I'm not on either side really here but evidence does point to Avery and Zellner's over the top conspiracy theories really weren't convincing me in the least in Season two.

I did go back to watch Steven's initial reaction to the news that Theresa Halbach was missing from Season One and in those interviews he doesn't come off to me as overly suspicious or uptight but then again I do realize that the documentary probably was trying to portray Steven in that light. Also, I'd not be an expert in reading a person that just murdered another human-being. I just have assumptions on how a normal person might react in that situation.

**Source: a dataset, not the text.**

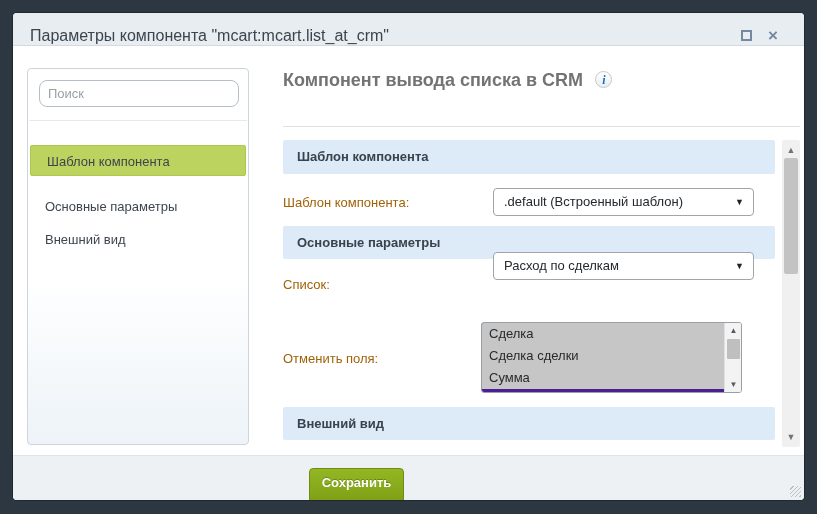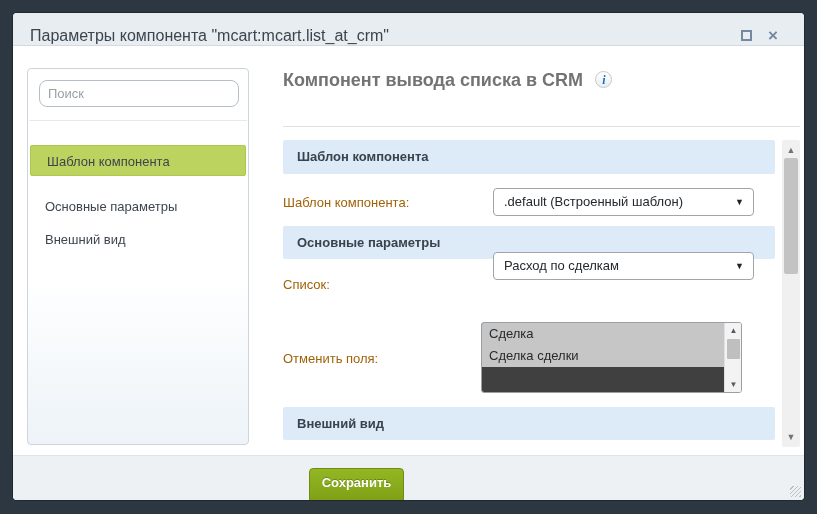"Сделка" .listbox-options { background: #404040 -> #4c1d95 }
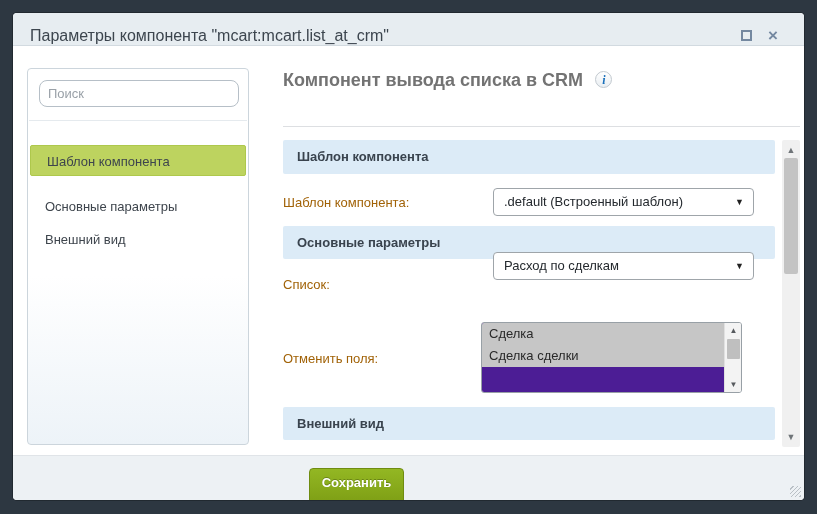"Сумма" div.lb-option { html: none -> <div>Сумма</div> }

Zellner though, I enjoyed her in the beginning but in the end I found myself asking who else was she going to desperately point the finger at in this case. I was surprised that Netflix and her weren't liable for some of the people she had accused for wrong doing in this case but apparently she protected herself enough in the wording of her accusations to keep herself from being sued over those accusations.

I'd feel like total crap right now if I were Bobby Dassey with my kids and family and some woman were saying this stuff about me on a worldwide broadcasted documentary.
I think it s hard to wrap our head around what is needed to beat a conviction and what the lawyer should do.
As she explain all of this is very strategical, she has 2 or 3 possible angles that she is exploring and she is pushing everything untill something stick. That seem super awkward to watch but that s how a broken system looks like when both sides have to follow some stupid laws.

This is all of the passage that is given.